Read more about fair trade by clicking the photo below!

fair trade USA, a persevering mom, support real women in poverty
Photo from Fair Trade USA

Written by

Welcome to my personal blog. Here I share a little of what goes on in my life and the things I love, including my faith, my family and my passion for making things. I love to share what I have learned and hope you find something meaningful here.

6 comments / Add your comment below

  1. As I said on your Instagram post, thank you so much for sharing this information! I just signed up for the monthly club and I’m going to sign up my daughter too. Darn Good Yarn looks like an incredible business to support!

    1. You’re so welcome! I’m really excited to check out other ways to support fair trade while satisfying my crafty habit, too. This is the first subscription I’ve ever tried that didn’t disappoint!!

  2. Great article and an inspiration about being more aware of shopping habits. I, too, signed up for this monthly club after reading yout post. It is a good cause and a reasonable price. I am a beginner knitter/crocheter so thought this would be a fun way to experiment with new yarns and learn some new patterns.

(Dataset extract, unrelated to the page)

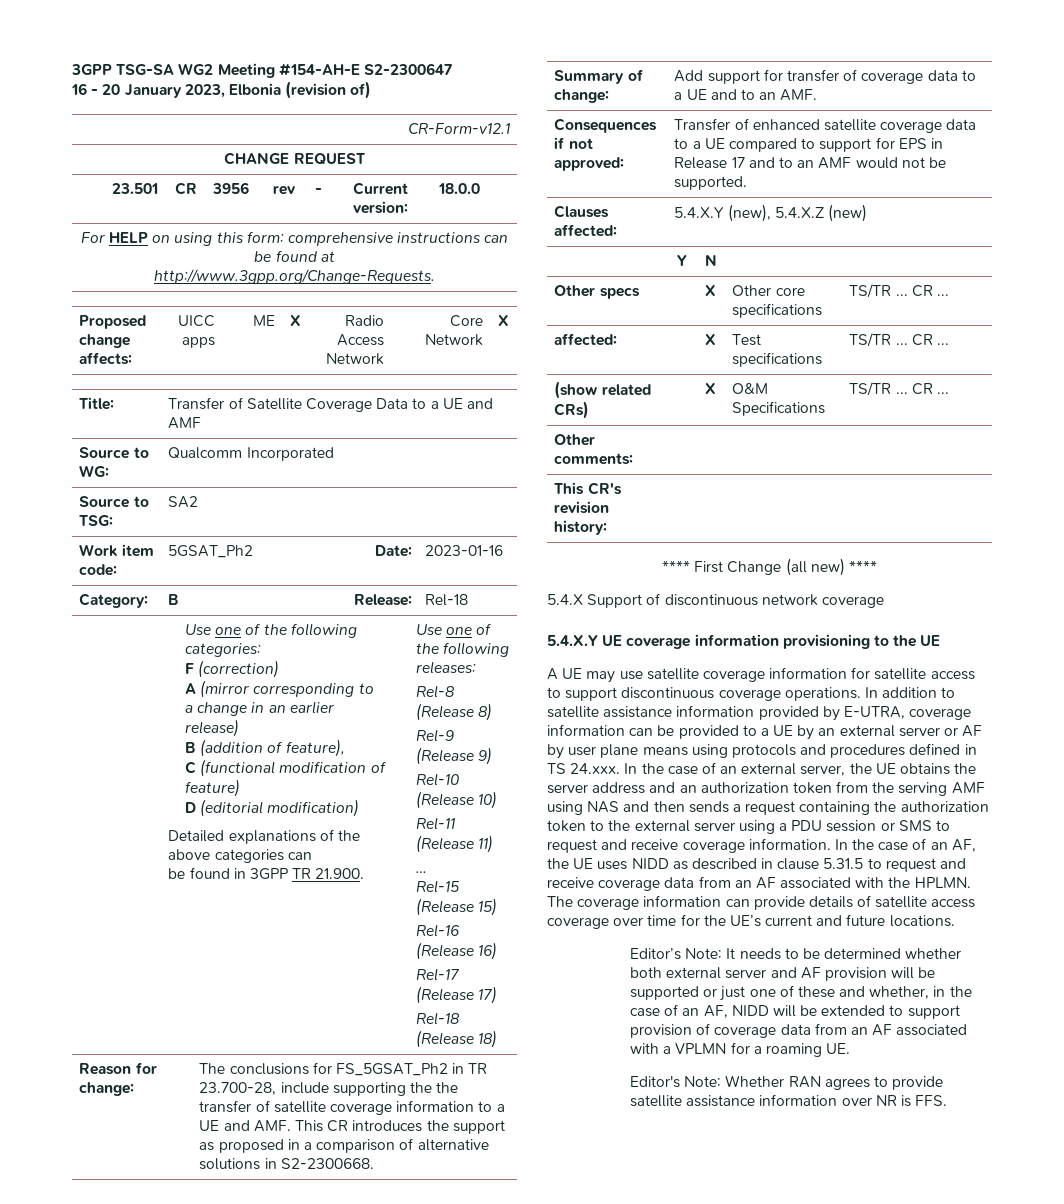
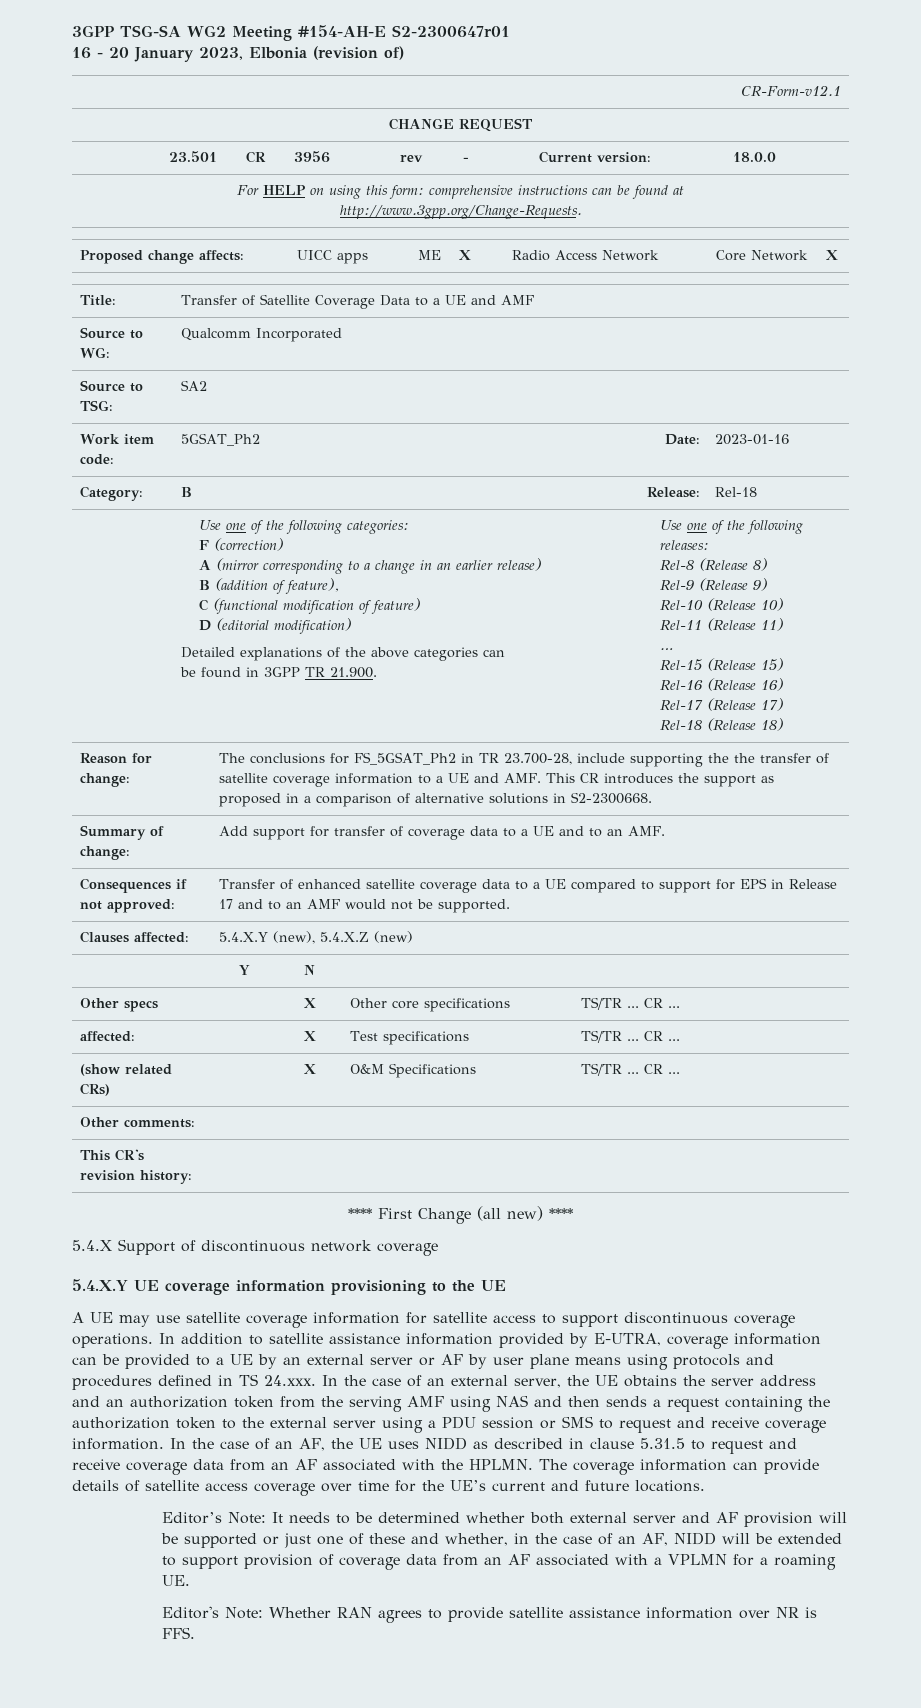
- 3GPP TSG-SA WG2 Meeting #154-AH-E S2-2300647
+ 3GPP TSG-SA WG2 Meeting #154-AH-E S2-2300647r01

It looks like you get one skein of yarn so the projects should be fairly quick ones. Anyway, thanks for showcasing this company and for sharing information about what fair trade is all about!

    1. That’s exactly why I signed up, to try new yarn and to gather crochet and knitting supplies! I will have some crochet tutorials up in the next month or two, as well. Hope you enjoy the subscription and thanks for posting! It always makes my day to know that my post helped someone!